START Supplied records

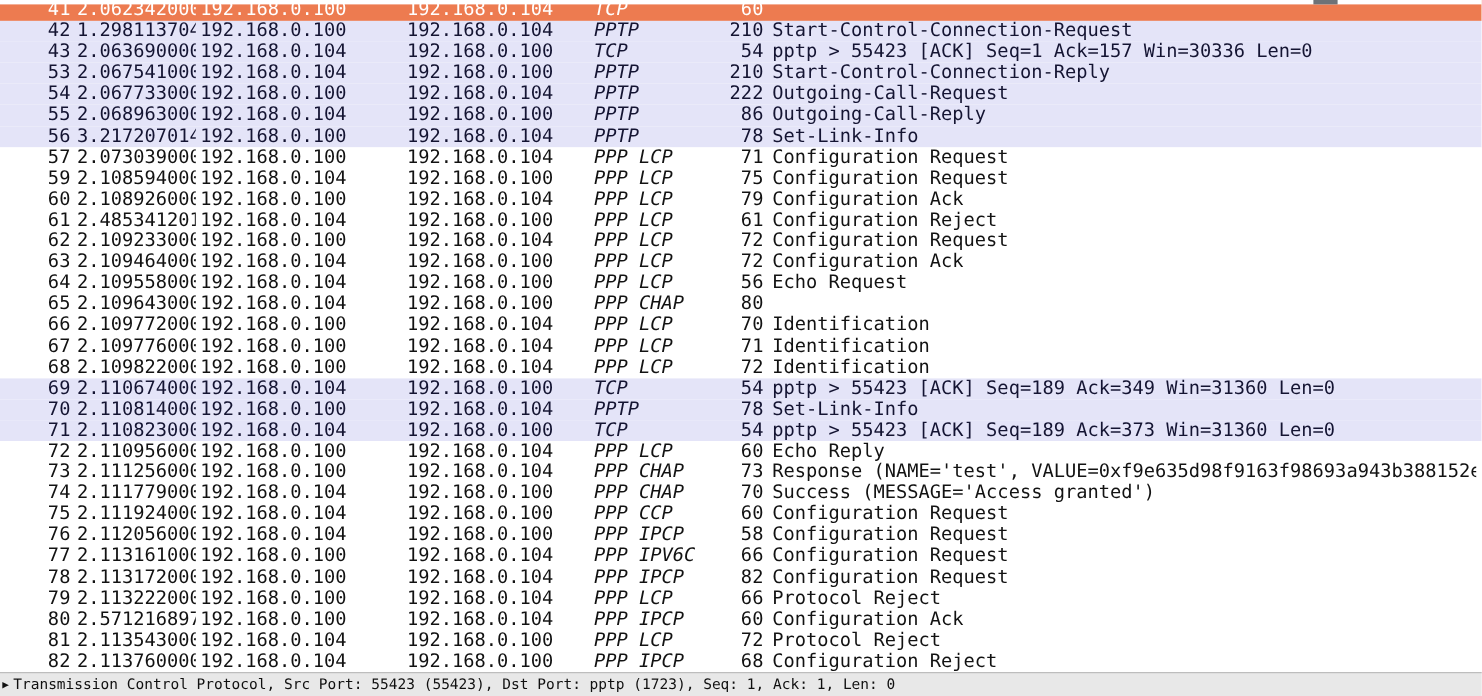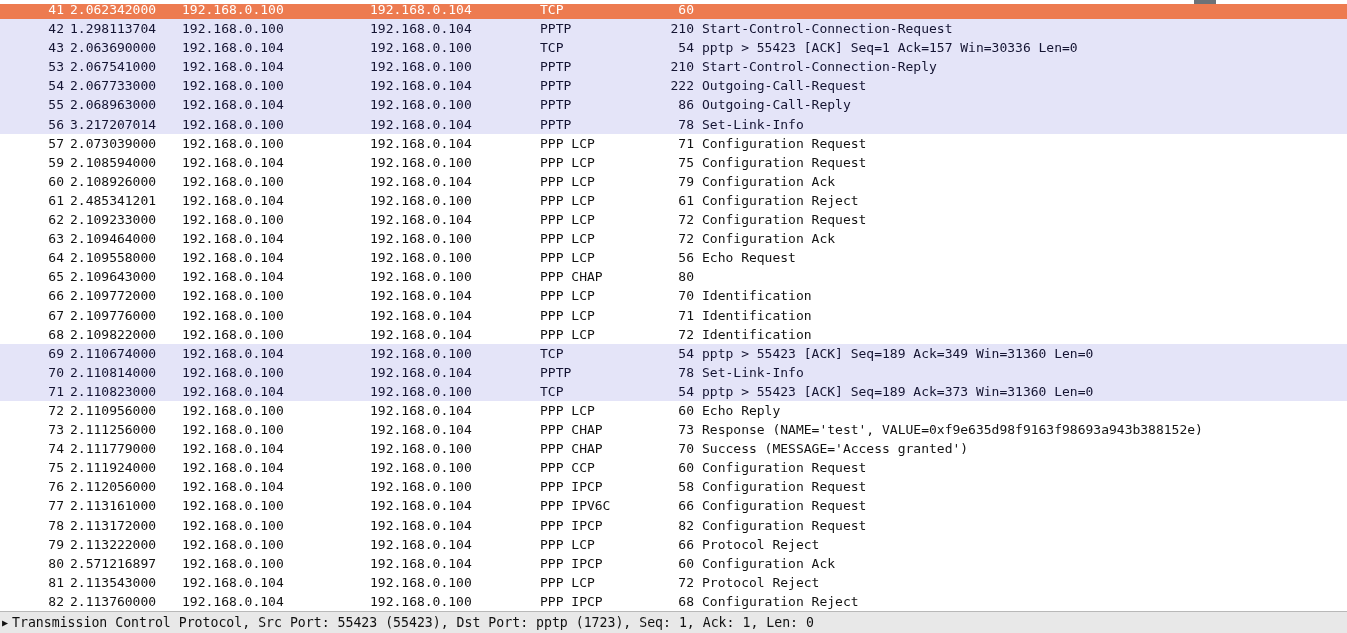--- a/index.html
+++ b/index.html
@@ -47,21 +47,21 @@
     width: 1347px;
     height: 611px;
     background: #ffffff;
     overflow: hidden;
   }
 
   .prow {
     position: relative;
     height: 19.1px;
     line-height: 19.1px;
-    font-size: 13px;
+    font-size: 17px;
     white-space: nowrap;
     color: #121212;
     background: #ffffff;
   }
   .prow.sel {
     background: #ed7b50;
     color: #ffffff;
   }
   .prow.conv {
     background: #e4e4f8;
@@ -71,21 +71,21 @@
   .c {
     position: absolute;
     top: 0;
     overflow: hidden;
     white-space: pre;
   }
   .c-no   { left: 0;    width: 64px;  text-align: right; }
   .c-time { left: 70px; width: 108px; text-align: left; }
   .c-src  { left: 182px; width: 170px; text-align: left; }
   .c-dst  { left: 370px; width: 170px; text-align: left; }
-  .c-pro  { left: 540px; width: 130px; text-align: left; }
+  .c-pro  { left: 540px; width: 130px; text-align: left; font-style: italic; }
   .c-len  { left: 638px; width: 56px;  text-align: right; }
   .c-info { left: 702px; width: 640px; text-align: left; }
 
   
   .statusbar {
     position: absolute;
     left: 0;
     top: 611px;
     width: 1347px;
     height: 22px;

END Supplied records

:: Brief ::
In the material above, how many lines contain "right"? Reply with only the number.

:: Solution below ::
2